### Data shown
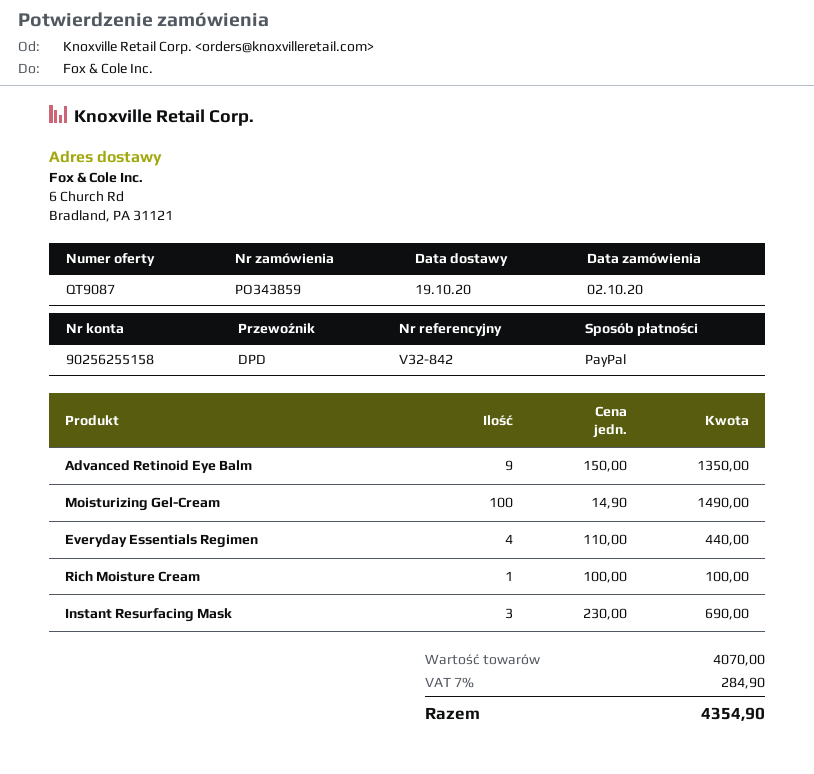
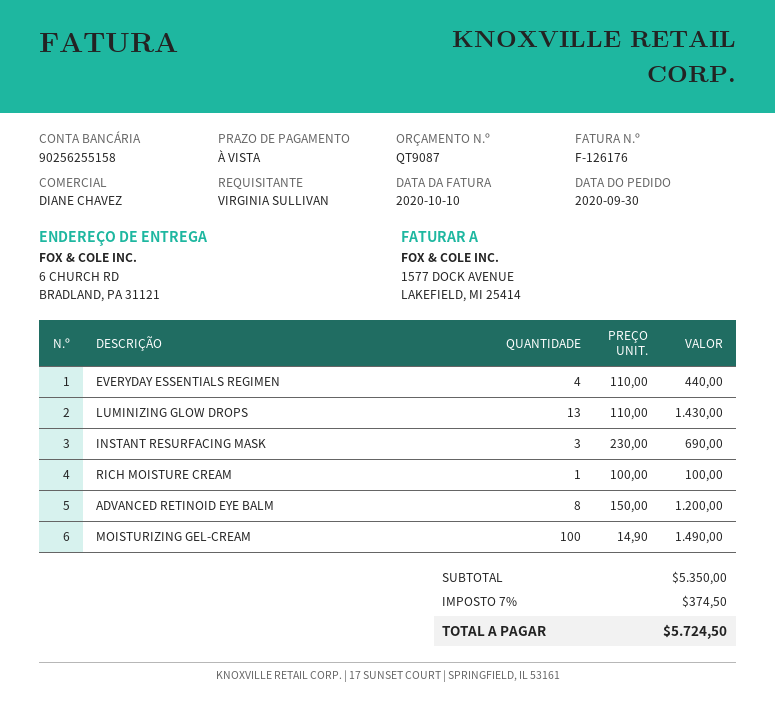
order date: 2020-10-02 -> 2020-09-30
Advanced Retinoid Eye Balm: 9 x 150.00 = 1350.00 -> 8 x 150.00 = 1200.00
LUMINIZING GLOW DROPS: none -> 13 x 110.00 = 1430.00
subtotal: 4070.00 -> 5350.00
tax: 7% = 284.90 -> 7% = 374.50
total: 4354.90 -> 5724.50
######
### Data shown
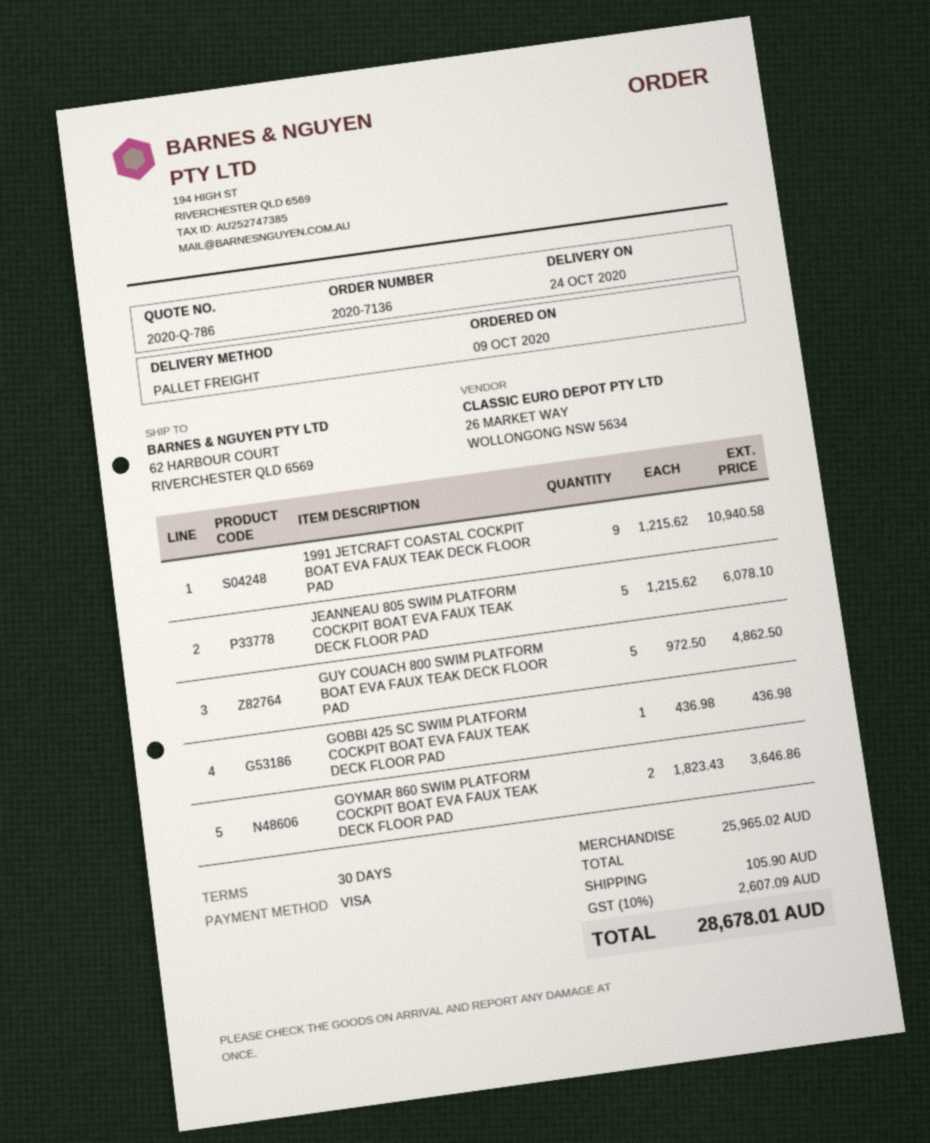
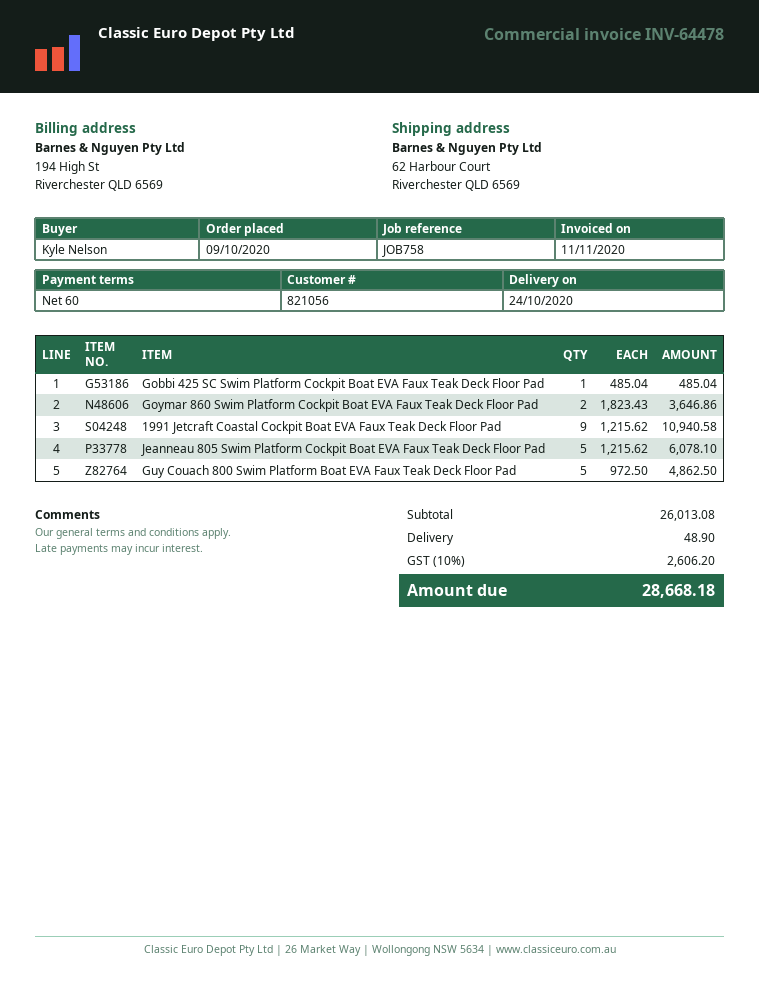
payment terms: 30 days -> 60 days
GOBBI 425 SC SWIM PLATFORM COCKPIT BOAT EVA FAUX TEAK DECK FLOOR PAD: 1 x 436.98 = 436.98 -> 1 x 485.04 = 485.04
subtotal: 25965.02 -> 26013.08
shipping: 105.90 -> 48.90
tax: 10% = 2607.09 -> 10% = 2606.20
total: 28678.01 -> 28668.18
######
Directions for this task
Repeat, exactly as they stand above, the lines from the line with "GOBBI 425 SC" to the line with "total: 28678.01 -> 28668.18", both lines included.

Completed exercise
GOBBI 425 SC SWIM PLATFORM COCKPIT BOAT EVA FAUX TEAK DECK FLOOR PAD: 1 x 436.98 = 436.98 -> 1 x 485.04 = 485.04
subtotal: 25965.02 -> 26013.08
shipping: 105.90 -> 48.90
tax: 10% = 2607.09 -> 10% = 2606.20
total: 28678.01 -> 28668.18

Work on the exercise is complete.